Exercise inputs START

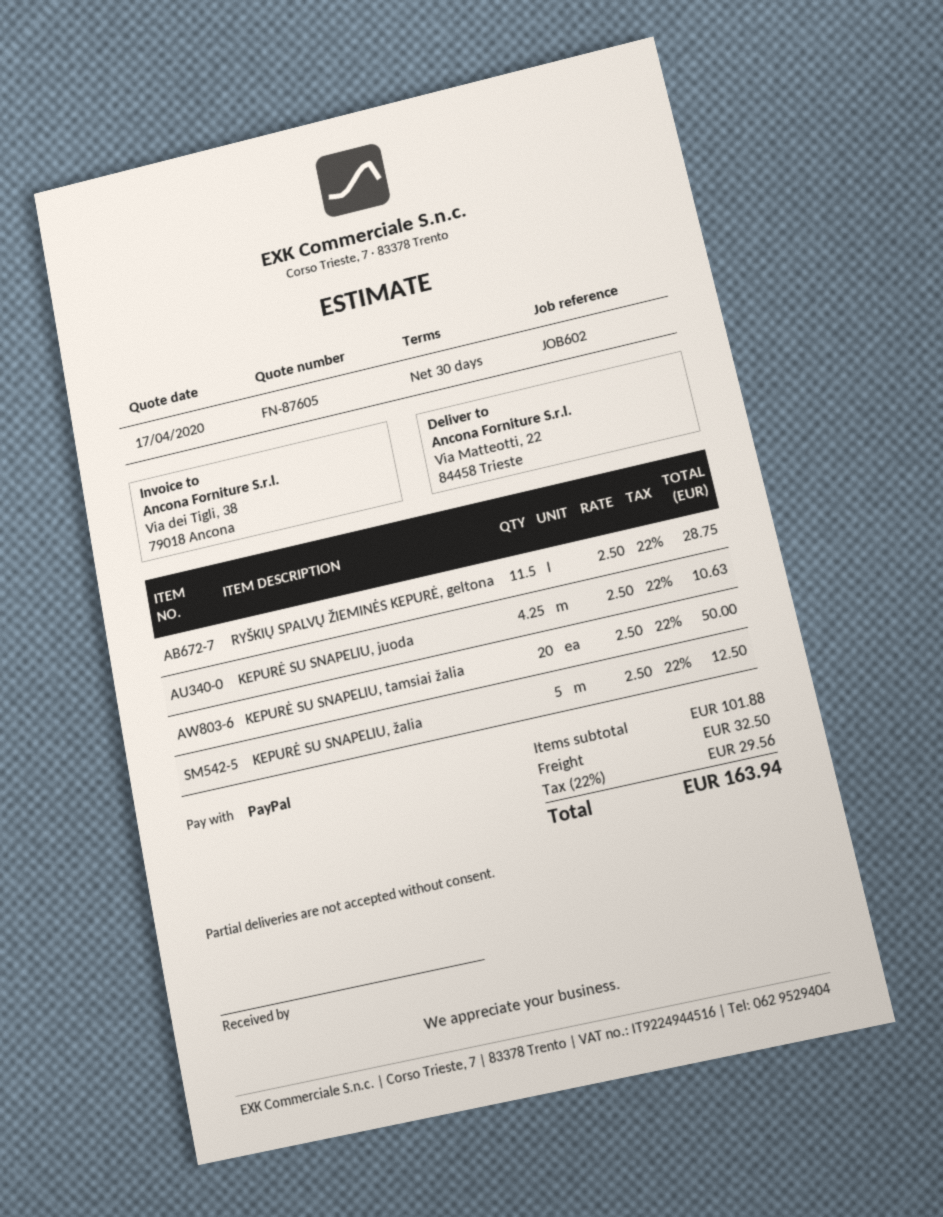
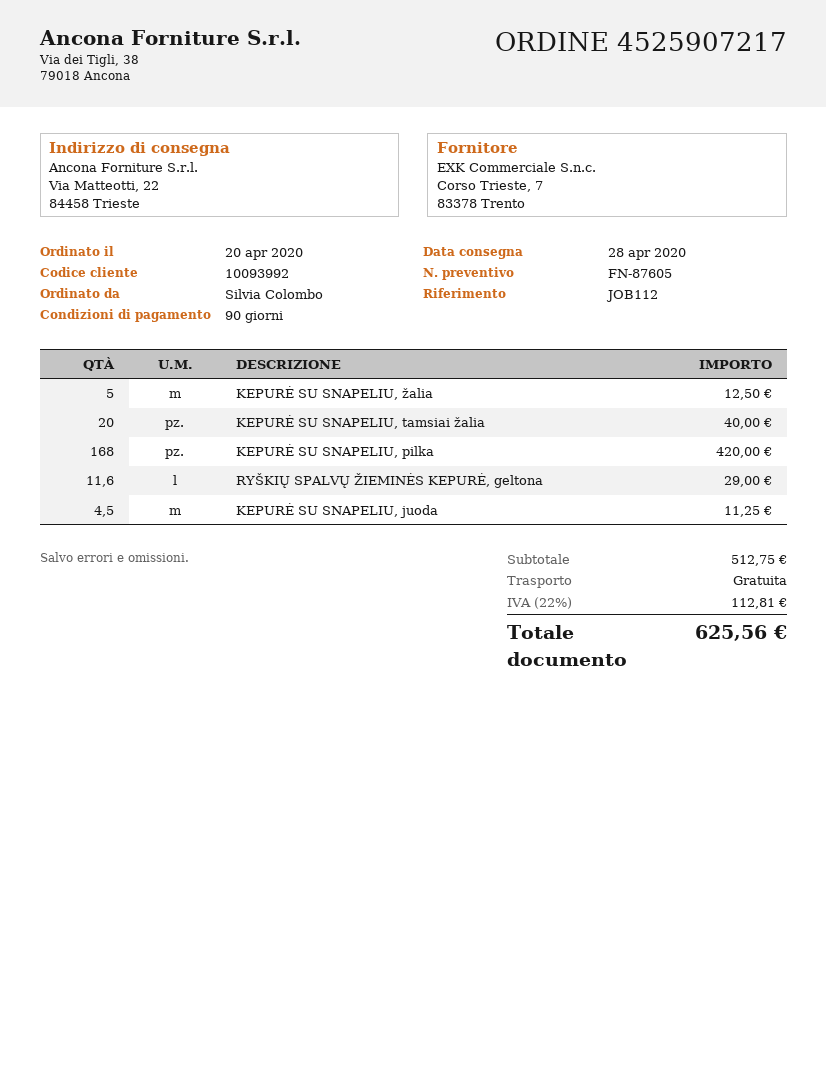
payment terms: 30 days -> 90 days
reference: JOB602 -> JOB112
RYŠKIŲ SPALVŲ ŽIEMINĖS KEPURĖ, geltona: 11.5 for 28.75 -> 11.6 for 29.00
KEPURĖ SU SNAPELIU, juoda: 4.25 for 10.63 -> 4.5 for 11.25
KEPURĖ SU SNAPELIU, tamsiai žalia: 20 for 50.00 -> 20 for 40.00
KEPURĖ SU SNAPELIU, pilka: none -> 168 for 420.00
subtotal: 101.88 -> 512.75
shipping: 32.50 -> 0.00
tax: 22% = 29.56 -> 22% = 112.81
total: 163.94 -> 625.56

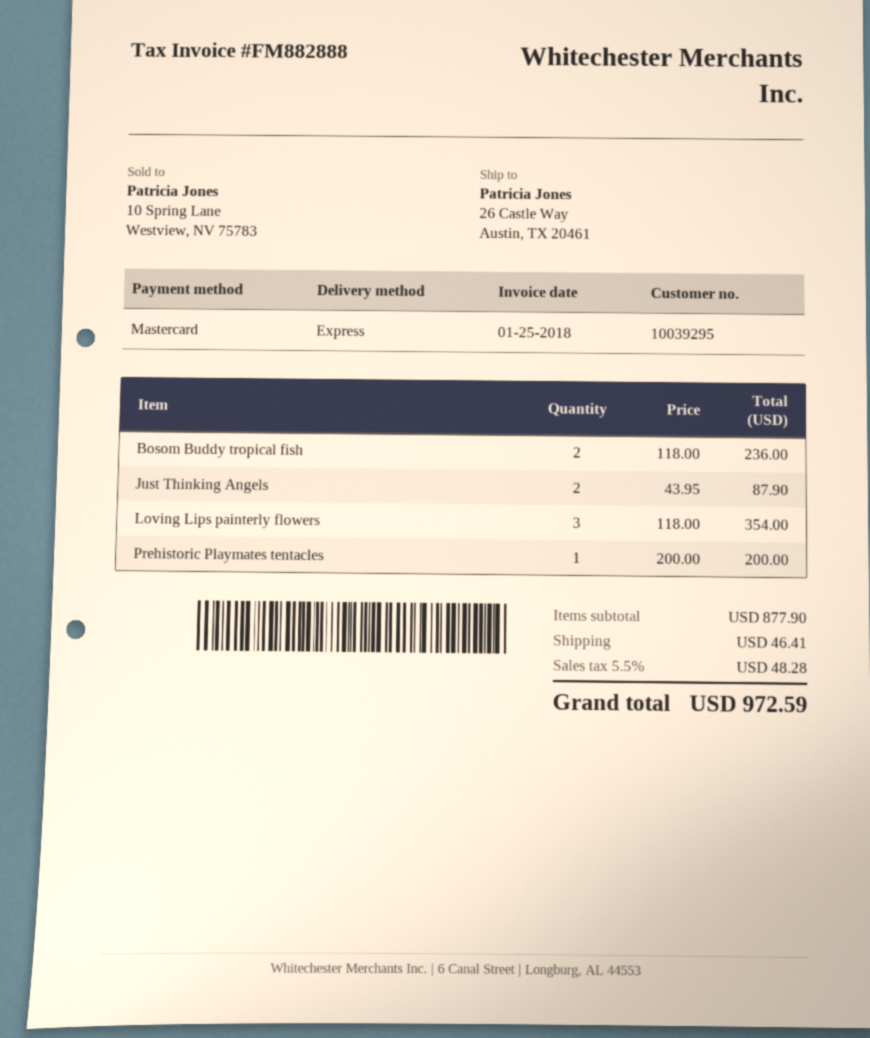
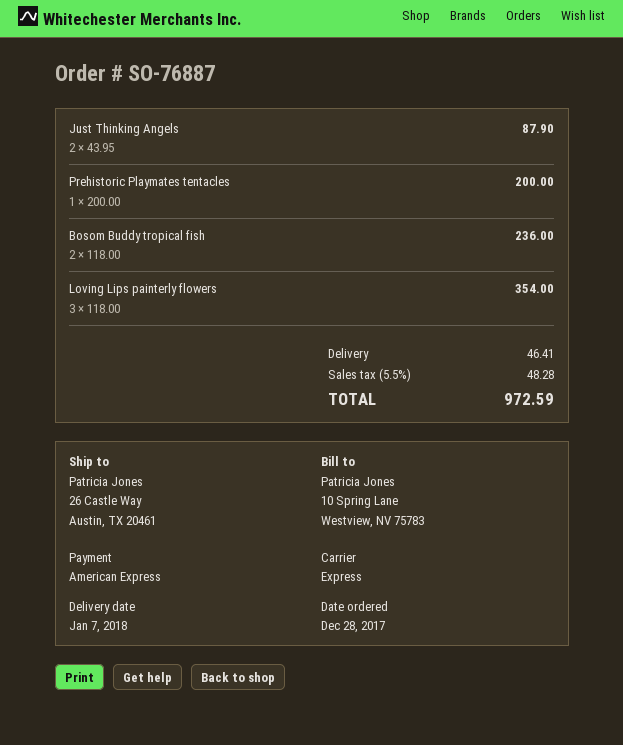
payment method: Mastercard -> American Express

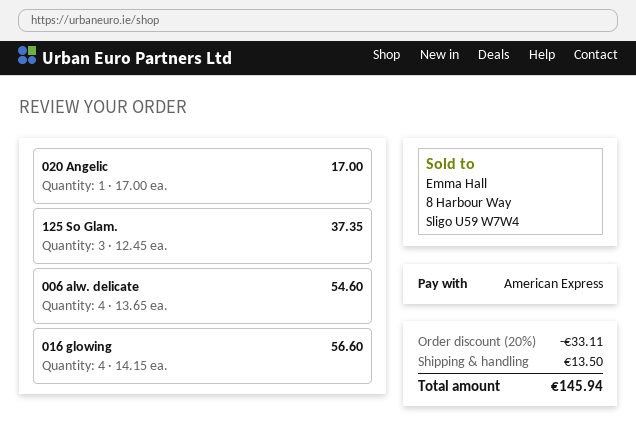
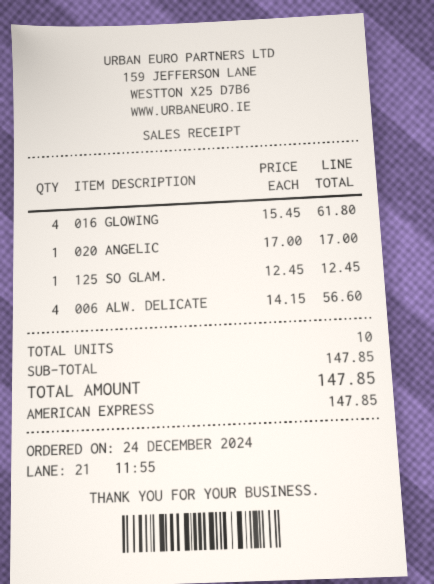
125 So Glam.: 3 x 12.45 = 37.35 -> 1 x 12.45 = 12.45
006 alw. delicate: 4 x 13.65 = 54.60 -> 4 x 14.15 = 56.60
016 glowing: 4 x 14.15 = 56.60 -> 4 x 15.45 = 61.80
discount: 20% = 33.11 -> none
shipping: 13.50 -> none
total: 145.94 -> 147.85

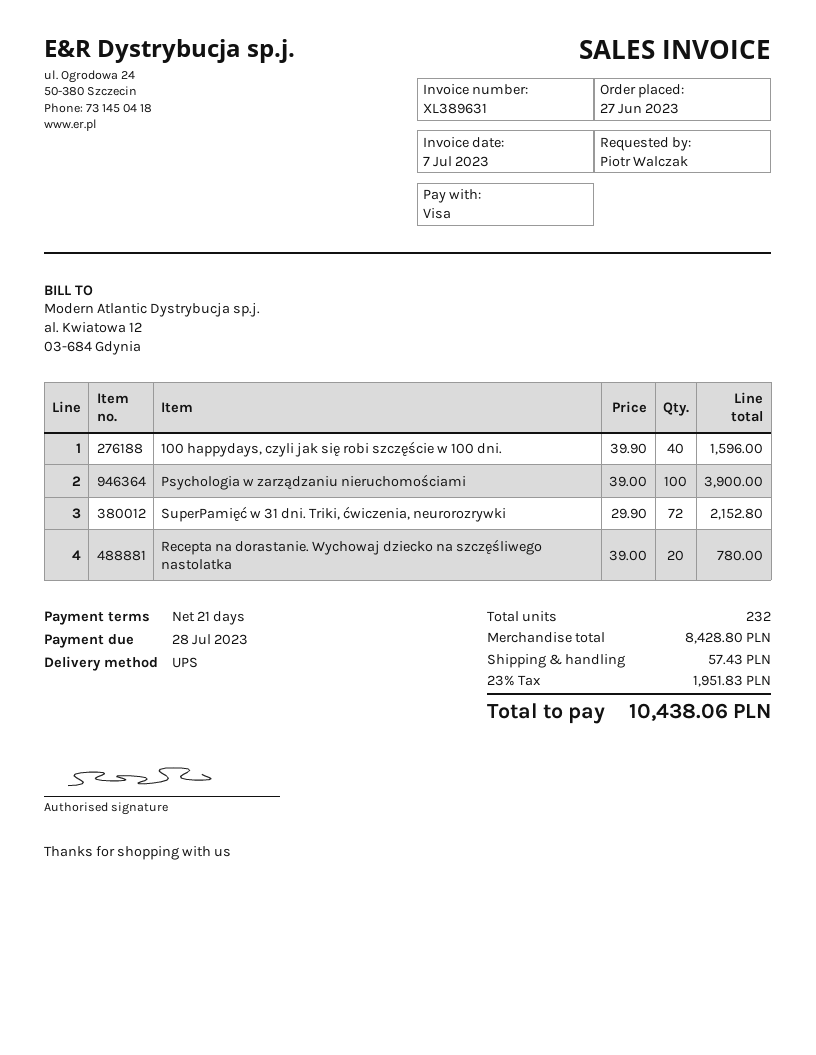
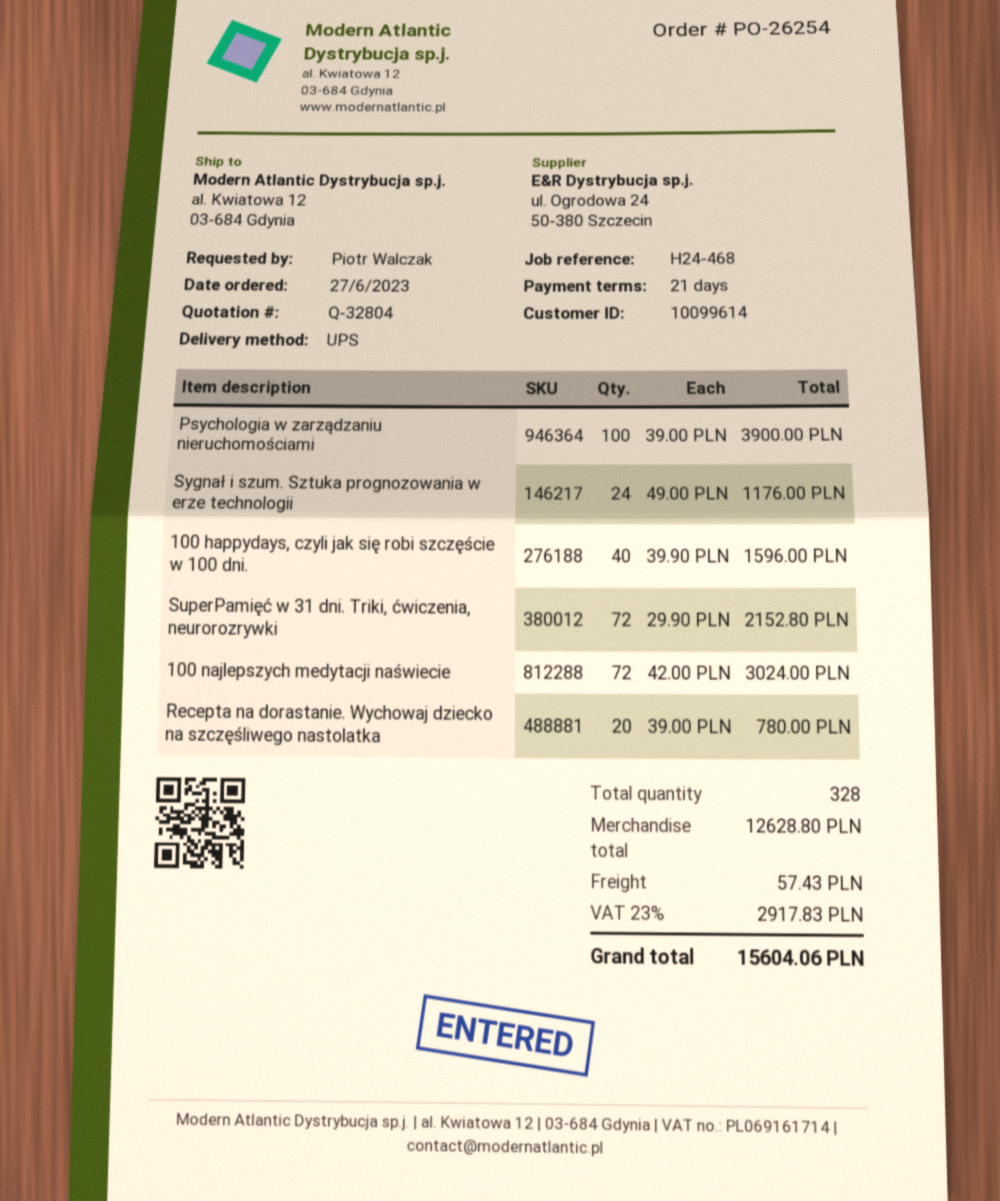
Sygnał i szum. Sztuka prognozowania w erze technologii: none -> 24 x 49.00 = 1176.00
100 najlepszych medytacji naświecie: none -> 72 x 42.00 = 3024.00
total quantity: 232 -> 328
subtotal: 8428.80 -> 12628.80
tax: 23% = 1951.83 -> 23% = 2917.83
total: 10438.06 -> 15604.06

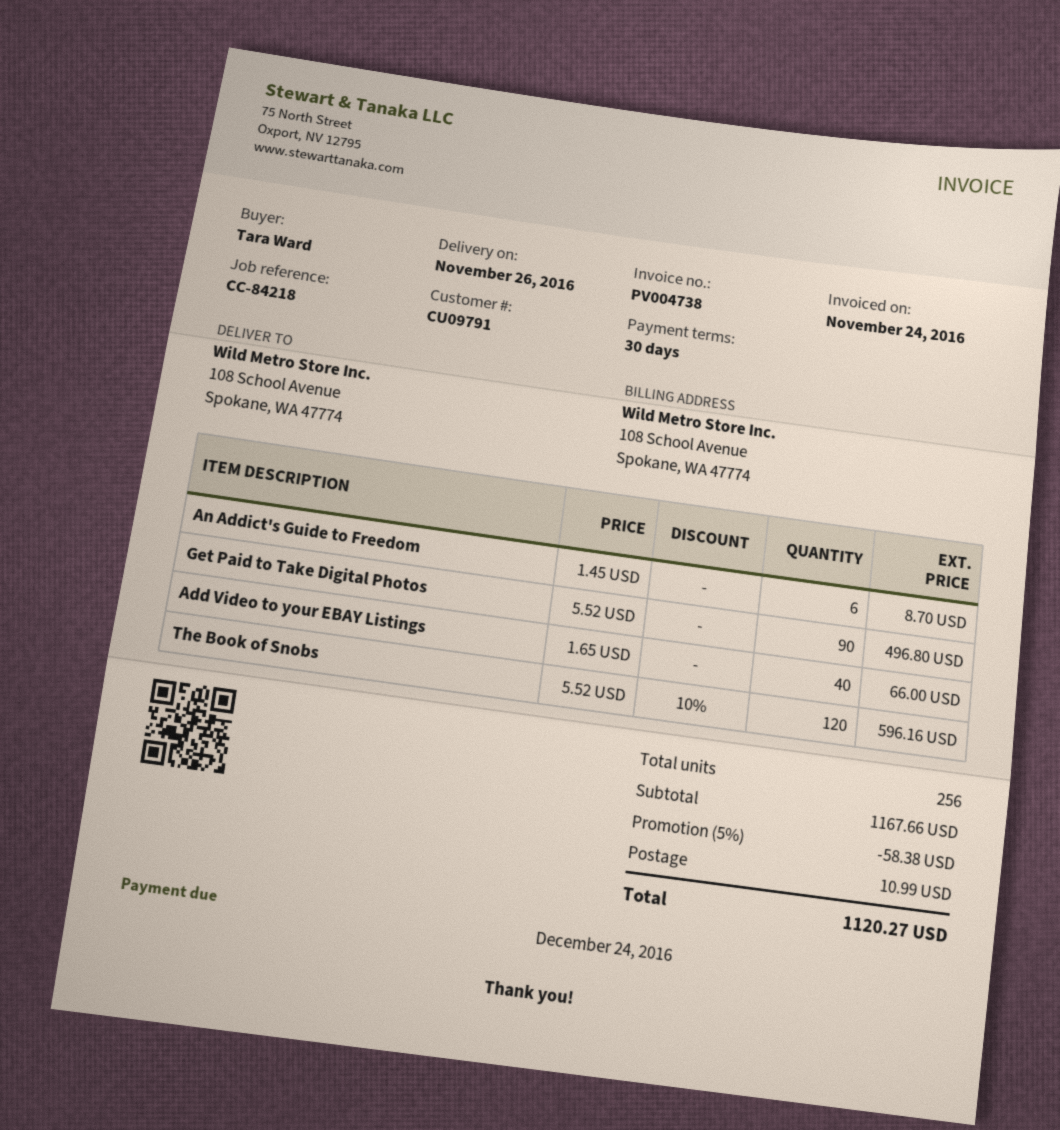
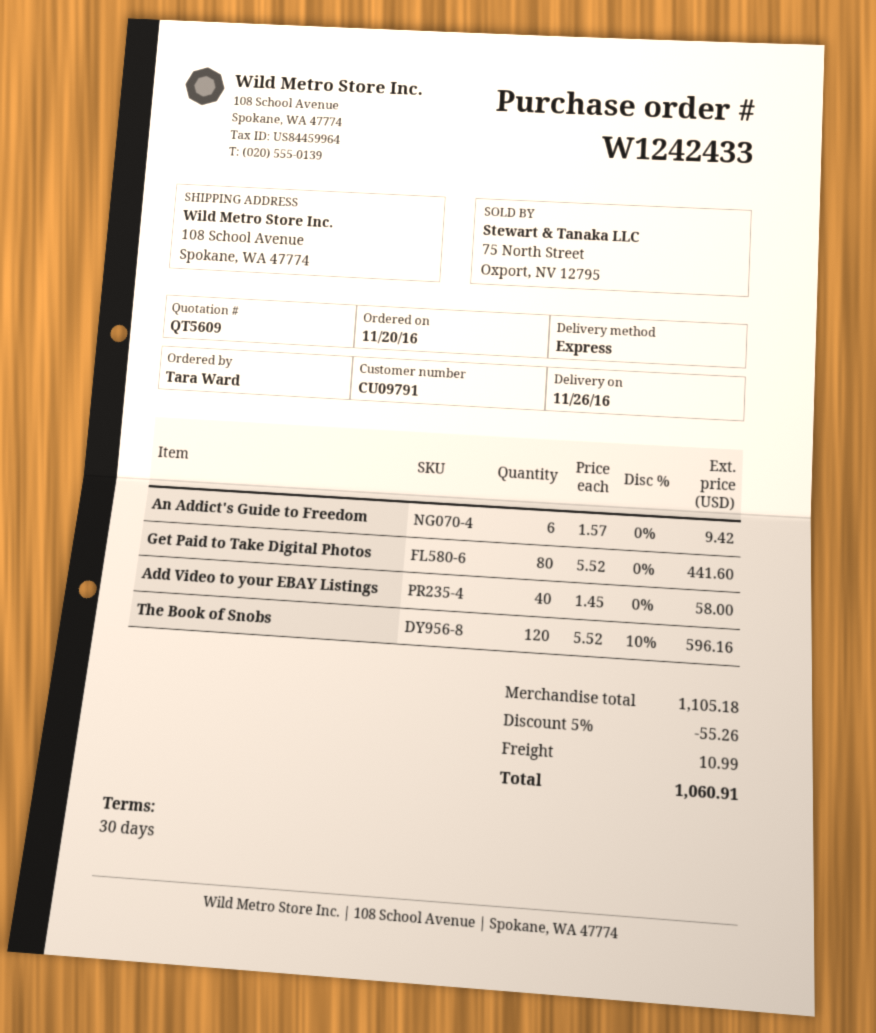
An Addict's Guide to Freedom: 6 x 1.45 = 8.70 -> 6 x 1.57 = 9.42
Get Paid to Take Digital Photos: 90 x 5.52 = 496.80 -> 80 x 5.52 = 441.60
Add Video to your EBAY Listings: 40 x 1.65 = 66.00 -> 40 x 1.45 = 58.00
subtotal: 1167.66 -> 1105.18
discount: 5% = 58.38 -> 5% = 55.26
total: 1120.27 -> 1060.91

Exercise inputs END

**What the exercise asks**
Scan the data above for the word "SNAPELIU" and report every line where it is found.

**Task output**
KEPURĖ SU SNAPELIU, juoda: 4.25 for 10.63 -> 4.5 for 11.25
KEPURĖ SU SNAPELIU, tamsiai žalia: 20 for 50.00 -> 20 for 40.00
KEPURĖ SU SNAPELIU, pilka: none -> 168 for 420.00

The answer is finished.